2. Teaching skills that can decrease your pain, such as relaxation, visualization and guided imagery exercises. Hypnosis is sometimes a helpful addition.
3. Helping you figure out what activity is helpful, and what activity hurts in your present condition. “Pacing,” which is monitoring your activity level, to do as much as possible while keeping your pain under control, is a helpful skill. You may learn to replace activities you can no longer do with other ones you enjoy. Or you might learn to modify activities so you can still do them. For example, someone who used to like to garden for hours at a time may no longer be able to do that because of pain. But she may be able to garden over several shorter time periods (pacing), or garden in raised containers instead of her garden (modifying), or take up knitting instead (replacing).
4. Figuring out with you which of your usual coping skills are helpful to you and which ones may be getting in your way. For example, some people respond to difficulty by working harder.
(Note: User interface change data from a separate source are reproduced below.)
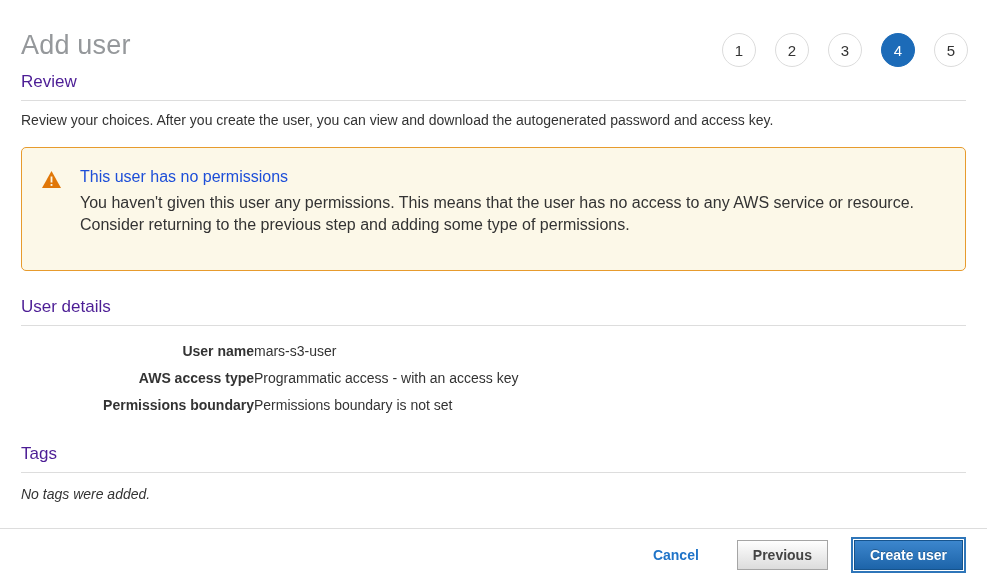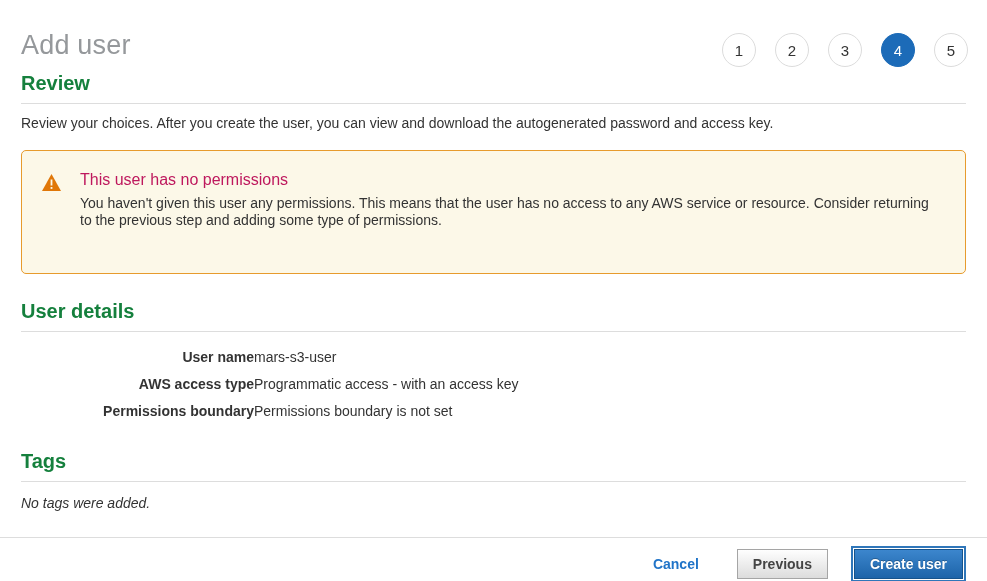"Review" .section-heading { color: #15803d -> #4c1d95; font-size: 20px -> 17px; font-weight: 700 -> 400 }
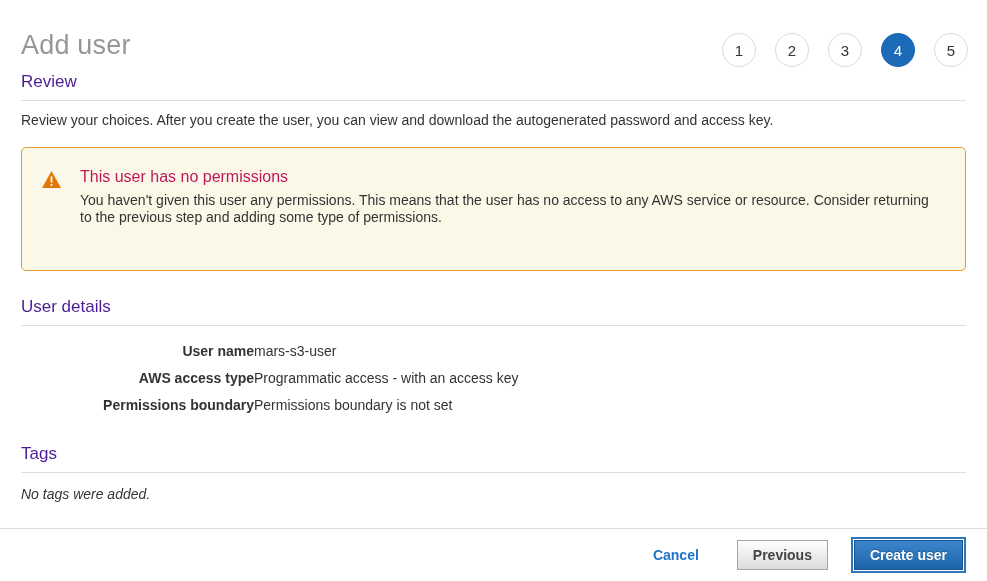"This user has no permissions" .warning-title { color: #be185d -> #1d4ed8 }
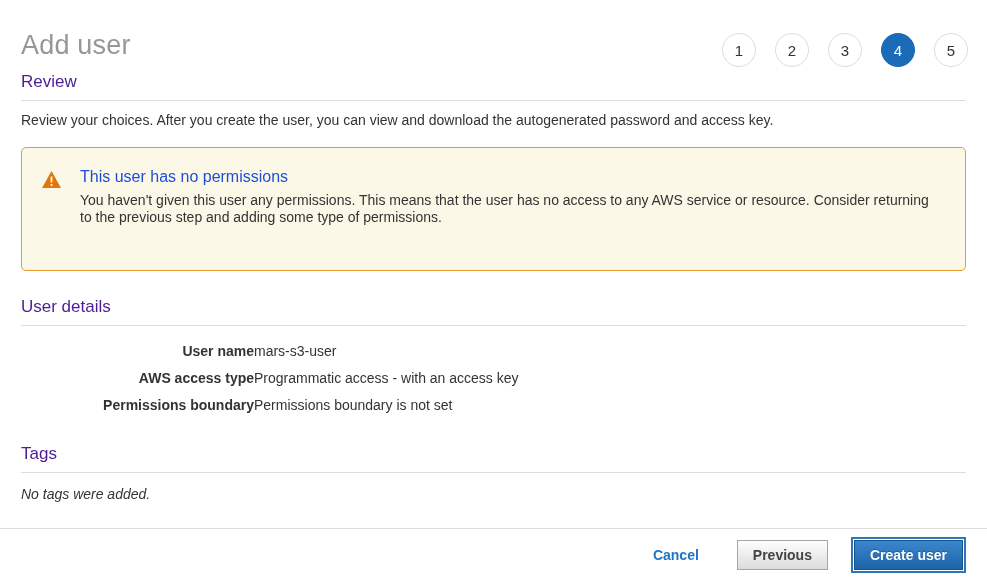"You haven't given this user" .warning-body { font-size: 14px -> 16px; line-height: 17px -> 22px }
This may be helpful if you work hard to find information on your condition, but it could get in the way if you apply this to physical therapy exercises, doing 100 when you were instructed to do 10. In contrast, some people immediately give up and think the worst will happen to them. A psychiatrist would help you examine which of your thoughts interfere with functioning, and help you replace them with more realistic thoughts.
5. Medication. A psychiatrist is a doctor who can prescribe medication to help decrease pain or increase your ability to handle your situation. These medications can be helpful even if you don’t have depression or anxiety. These medications include antidepressants, anti-anxiety medications, anticonvulsants, and others. Some psychiatrists prescribe narcotics.
6. Evaluate if you have depression or anxiety that is contributing to your pain. A psychiatrist can diagnose and treat conditions like depression or anxiety that often come along with pain disorders. Treatment may include both therapy and medications.
7. Help you sleep better. Many patients with pain have a difficult time falling asleep or staying asleep. Psychiatrists can treat this problem by teaching you skills to help with sleep or by prescribing non-addicting medication if needed.